▶ [What the exercise asks] Please count the lines in the data below that mention the word "spacing", then give only the total.

▶ [Supplied material]
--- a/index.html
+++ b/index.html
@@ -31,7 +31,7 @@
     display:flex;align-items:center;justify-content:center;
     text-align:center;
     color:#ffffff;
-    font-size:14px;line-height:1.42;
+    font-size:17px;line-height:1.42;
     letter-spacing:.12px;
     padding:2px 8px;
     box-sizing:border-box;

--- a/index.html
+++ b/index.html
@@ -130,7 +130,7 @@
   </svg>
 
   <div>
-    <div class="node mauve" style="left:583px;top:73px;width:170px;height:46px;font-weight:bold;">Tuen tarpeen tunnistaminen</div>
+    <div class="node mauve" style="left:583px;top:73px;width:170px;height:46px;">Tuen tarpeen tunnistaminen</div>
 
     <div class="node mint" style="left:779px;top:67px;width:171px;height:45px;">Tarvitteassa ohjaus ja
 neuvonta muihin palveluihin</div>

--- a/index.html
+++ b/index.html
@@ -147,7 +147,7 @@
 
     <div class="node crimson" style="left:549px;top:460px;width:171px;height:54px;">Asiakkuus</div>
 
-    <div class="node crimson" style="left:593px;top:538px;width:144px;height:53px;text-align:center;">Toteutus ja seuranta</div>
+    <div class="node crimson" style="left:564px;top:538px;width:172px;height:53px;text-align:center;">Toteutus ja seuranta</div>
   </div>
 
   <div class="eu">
---
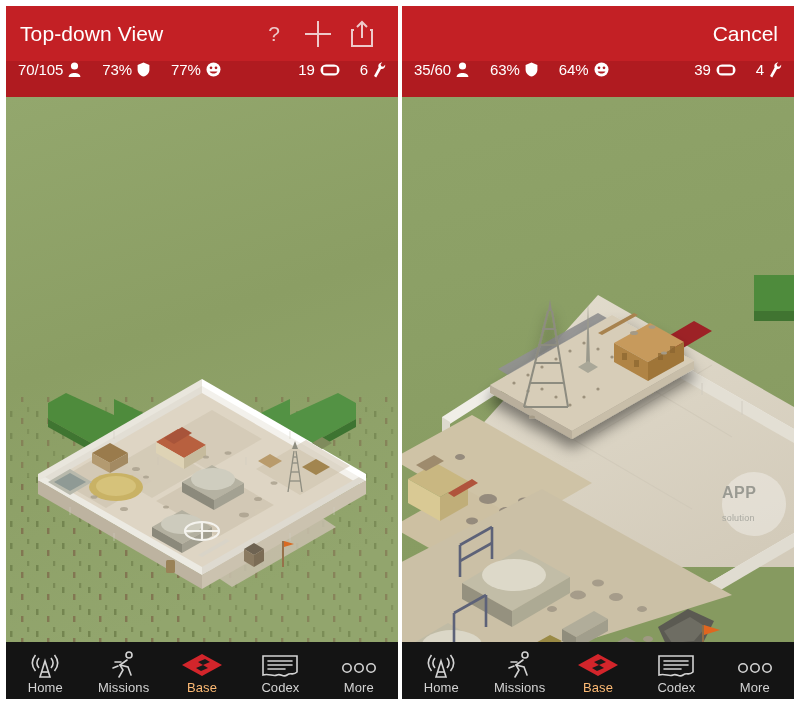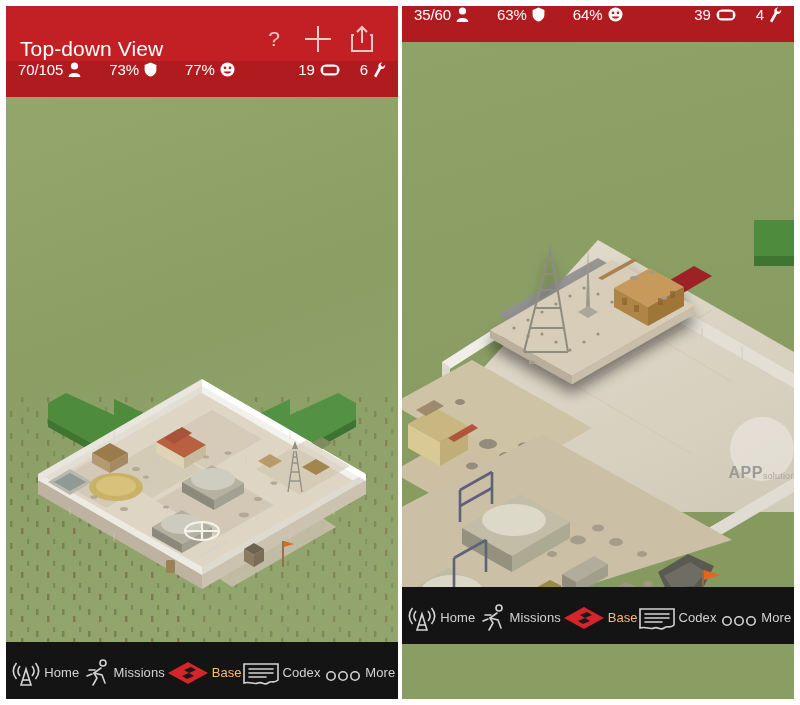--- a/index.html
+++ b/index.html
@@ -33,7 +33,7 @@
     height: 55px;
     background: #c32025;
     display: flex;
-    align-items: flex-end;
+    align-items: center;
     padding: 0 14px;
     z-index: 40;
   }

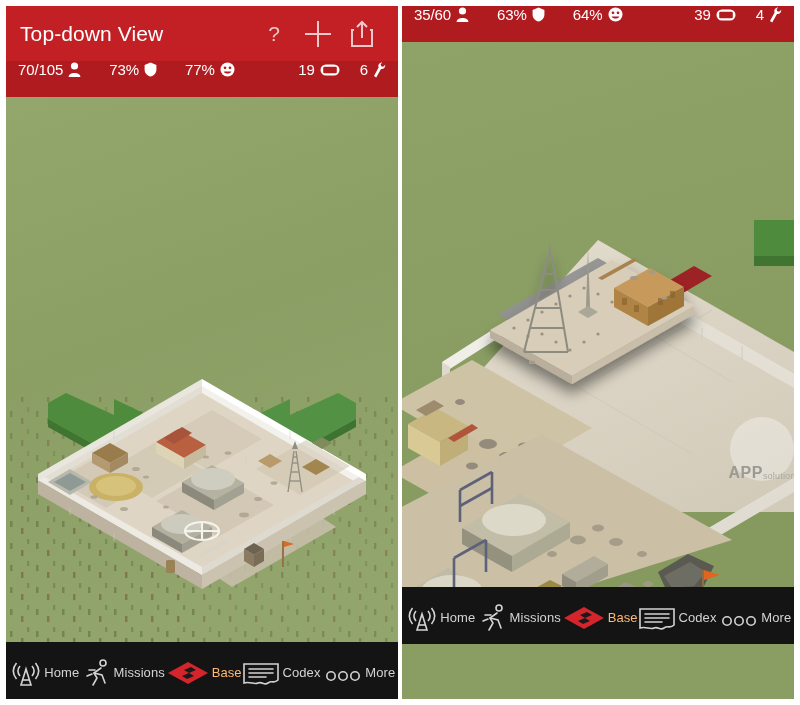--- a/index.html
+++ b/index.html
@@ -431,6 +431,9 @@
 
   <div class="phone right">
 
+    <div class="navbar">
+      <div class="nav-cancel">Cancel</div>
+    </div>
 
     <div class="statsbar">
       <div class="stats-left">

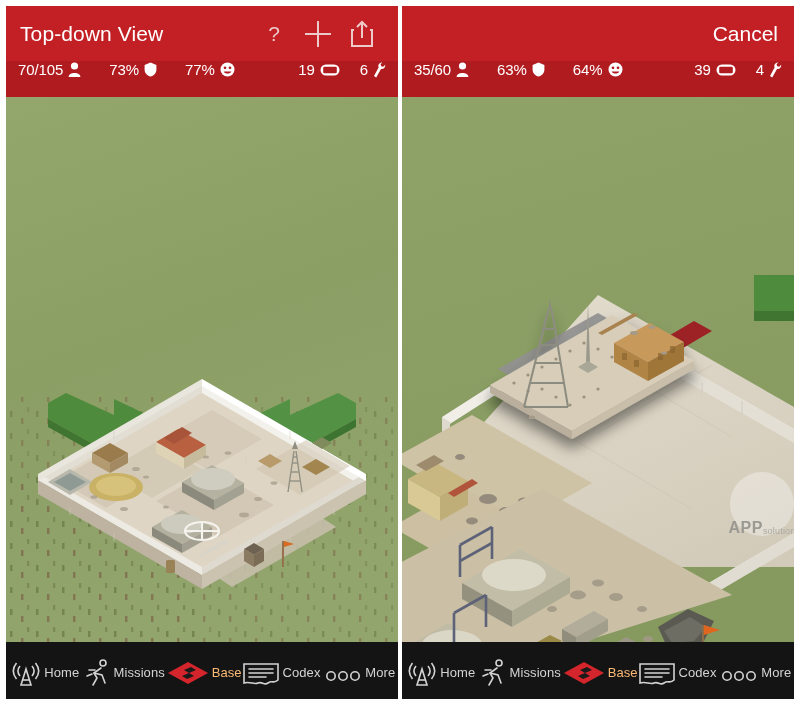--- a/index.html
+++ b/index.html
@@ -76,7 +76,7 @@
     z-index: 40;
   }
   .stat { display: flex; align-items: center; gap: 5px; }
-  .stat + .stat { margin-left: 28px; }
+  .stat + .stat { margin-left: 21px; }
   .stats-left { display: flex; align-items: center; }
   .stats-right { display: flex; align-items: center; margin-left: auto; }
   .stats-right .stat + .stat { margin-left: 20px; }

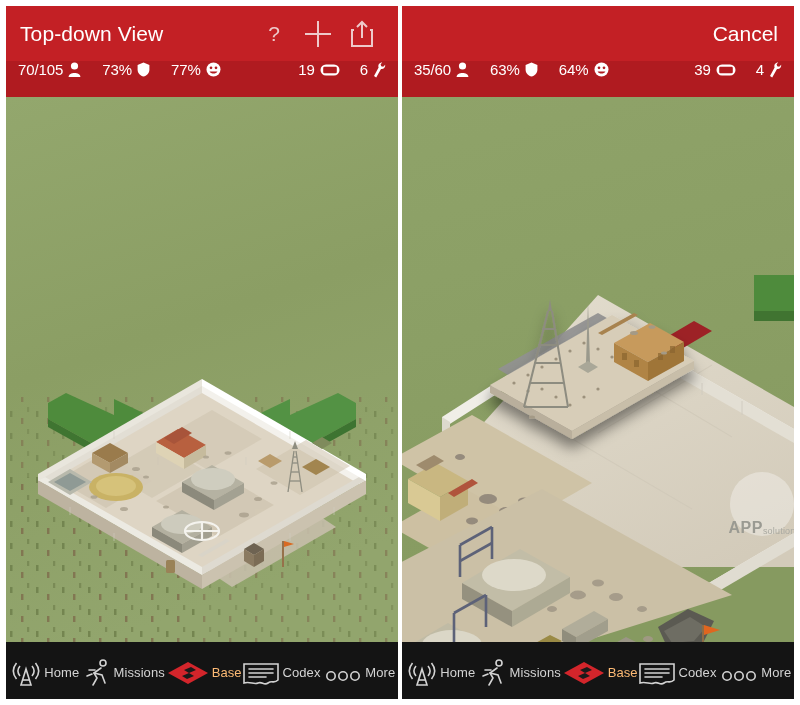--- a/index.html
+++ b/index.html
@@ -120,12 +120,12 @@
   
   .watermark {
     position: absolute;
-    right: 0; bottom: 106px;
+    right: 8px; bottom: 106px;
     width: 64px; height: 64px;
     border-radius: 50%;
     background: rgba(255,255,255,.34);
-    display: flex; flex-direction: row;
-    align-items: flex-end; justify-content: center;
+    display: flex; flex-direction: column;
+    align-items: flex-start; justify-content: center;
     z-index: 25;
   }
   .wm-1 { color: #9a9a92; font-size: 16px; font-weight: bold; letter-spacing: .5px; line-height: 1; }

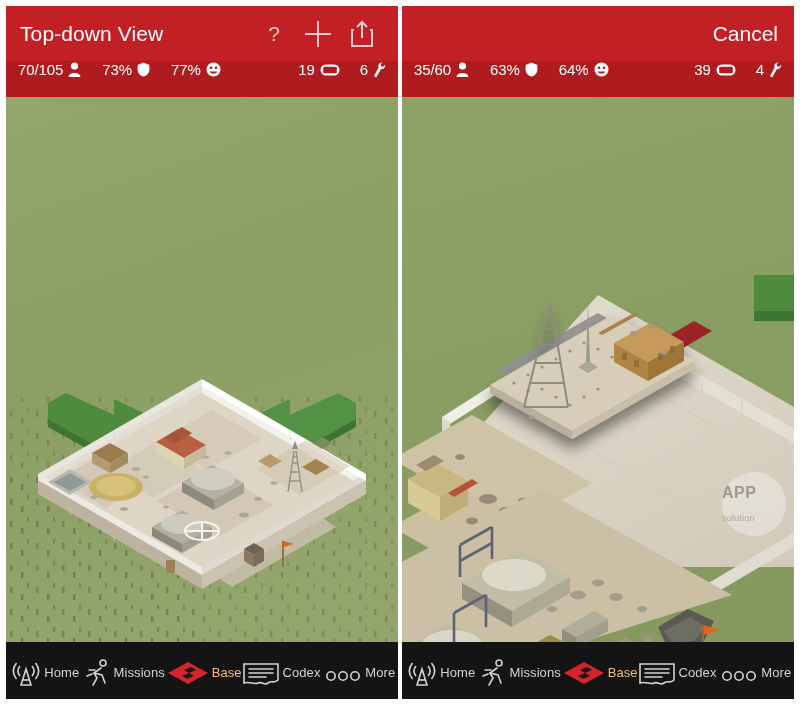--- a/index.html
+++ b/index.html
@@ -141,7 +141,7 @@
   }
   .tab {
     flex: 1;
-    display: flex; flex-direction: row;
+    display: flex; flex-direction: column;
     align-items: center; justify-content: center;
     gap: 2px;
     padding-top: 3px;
---
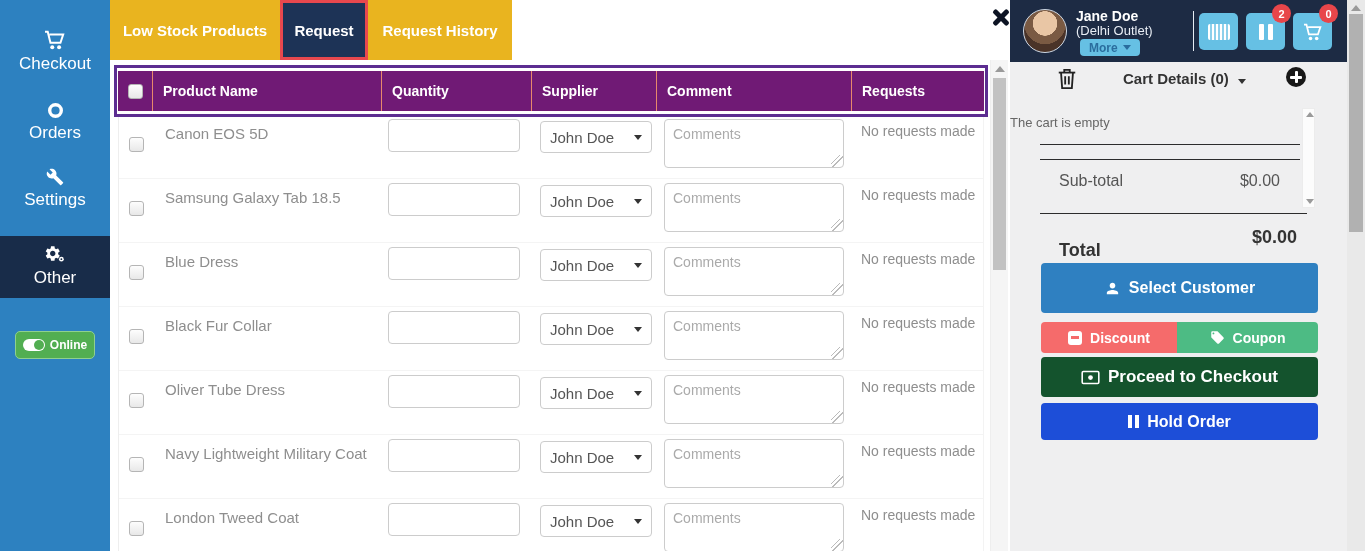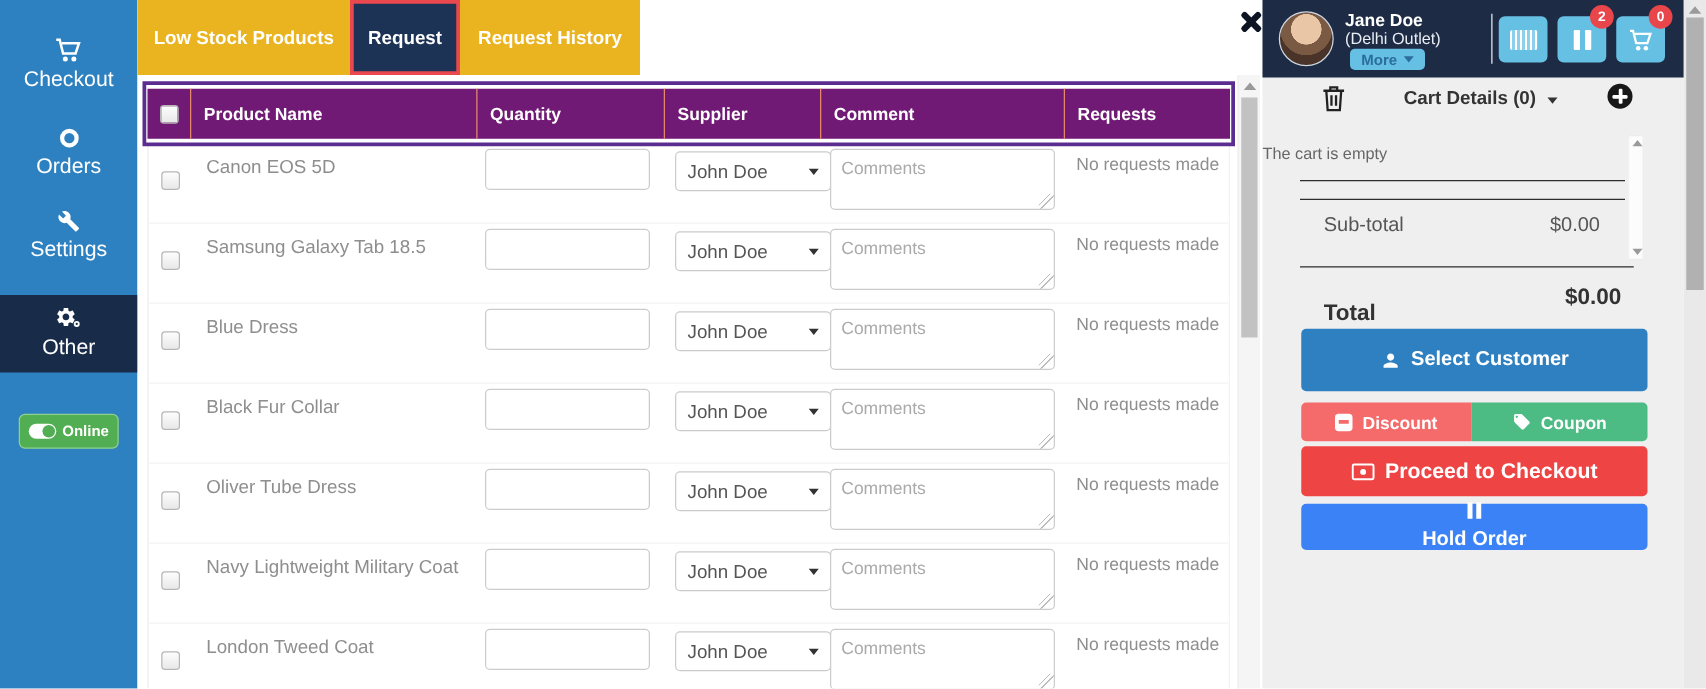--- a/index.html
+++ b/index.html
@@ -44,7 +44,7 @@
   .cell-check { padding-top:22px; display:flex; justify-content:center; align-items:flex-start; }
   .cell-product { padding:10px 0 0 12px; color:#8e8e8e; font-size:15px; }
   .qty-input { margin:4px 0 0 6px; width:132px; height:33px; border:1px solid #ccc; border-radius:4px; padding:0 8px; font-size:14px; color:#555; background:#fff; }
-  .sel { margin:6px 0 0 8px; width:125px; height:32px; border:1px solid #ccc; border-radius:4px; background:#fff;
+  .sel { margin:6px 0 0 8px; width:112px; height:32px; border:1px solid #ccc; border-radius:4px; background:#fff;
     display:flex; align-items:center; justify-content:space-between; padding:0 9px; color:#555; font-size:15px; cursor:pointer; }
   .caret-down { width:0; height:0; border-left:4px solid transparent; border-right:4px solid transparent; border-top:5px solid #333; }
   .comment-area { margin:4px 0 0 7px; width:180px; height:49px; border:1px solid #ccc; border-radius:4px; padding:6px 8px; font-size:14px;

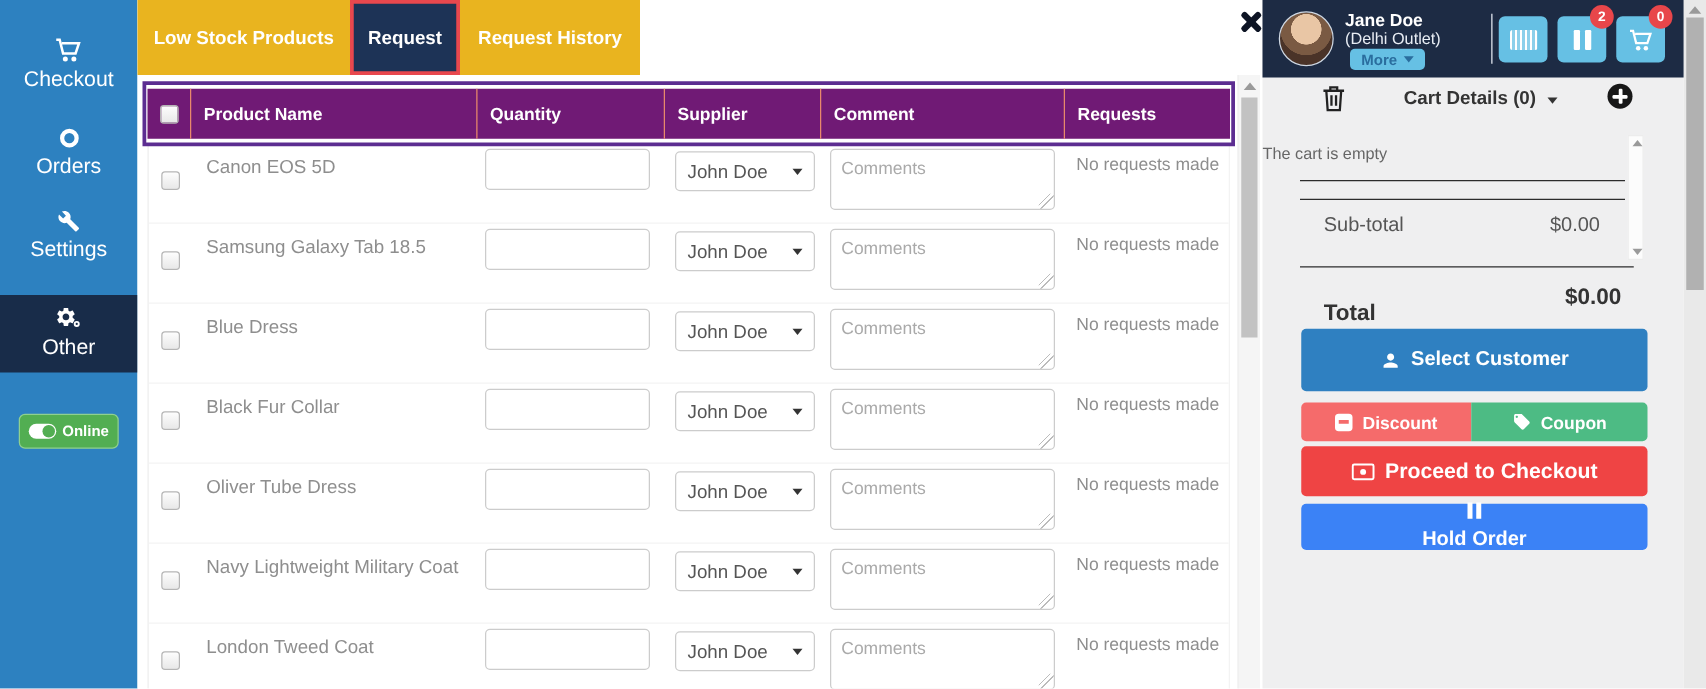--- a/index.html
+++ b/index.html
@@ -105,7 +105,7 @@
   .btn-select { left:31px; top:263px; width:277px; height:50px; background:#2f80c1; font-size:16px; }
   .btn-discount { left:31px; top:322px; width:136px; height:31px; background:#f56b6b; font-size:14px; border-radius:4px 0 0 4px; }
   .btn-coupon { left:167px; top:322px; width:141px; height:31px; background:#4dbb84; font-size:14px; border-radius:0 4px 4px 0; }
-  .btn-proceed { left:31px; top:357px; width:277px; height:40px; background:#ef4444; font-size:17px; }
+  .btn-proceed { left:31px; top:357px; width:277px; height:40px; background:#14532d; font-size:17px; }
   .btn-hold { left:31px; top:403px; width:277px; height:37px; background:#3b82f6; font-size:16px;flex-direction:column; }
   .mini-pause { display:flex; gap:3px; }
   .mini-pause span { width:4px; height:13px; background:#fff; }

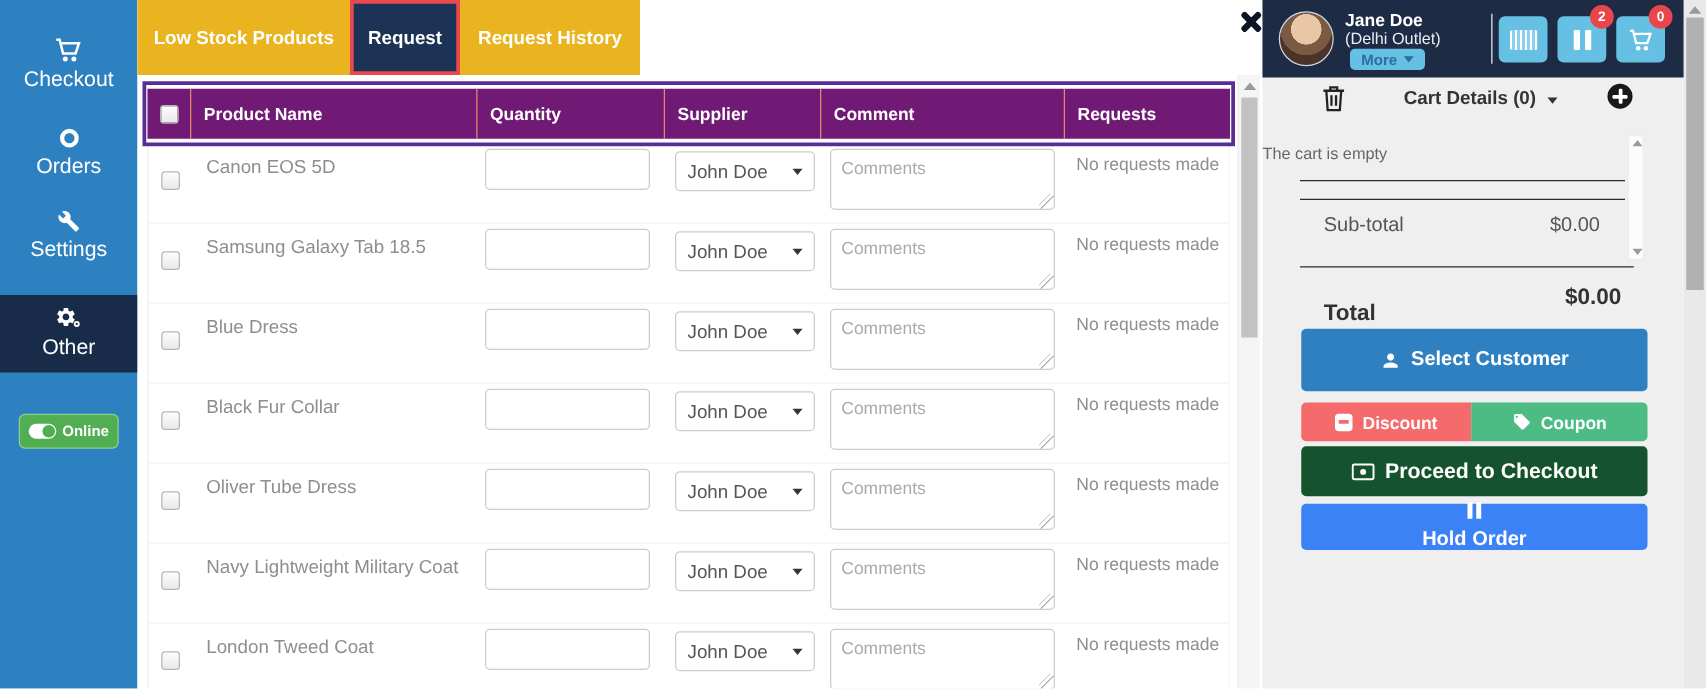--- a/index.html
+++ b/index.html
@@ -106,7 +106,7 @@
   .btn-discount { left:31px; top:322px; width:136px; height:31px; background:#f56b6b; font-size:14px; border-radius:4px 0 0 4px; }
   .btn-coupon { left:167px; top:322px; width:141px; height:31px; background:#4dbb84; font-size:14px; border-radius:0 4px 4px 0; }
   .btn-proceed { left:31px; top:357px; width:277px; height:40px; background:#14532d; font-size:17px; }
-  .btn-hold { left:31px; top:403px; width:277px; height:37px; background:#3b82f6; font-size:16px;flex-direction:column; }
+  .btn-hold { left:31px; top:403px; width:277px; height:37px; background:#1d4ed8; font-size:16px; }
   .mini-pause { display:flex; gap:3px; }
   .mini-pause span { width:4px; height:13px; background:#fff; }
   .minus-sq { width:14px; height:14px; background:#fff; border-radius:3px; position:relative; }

▶ [Your solution] 2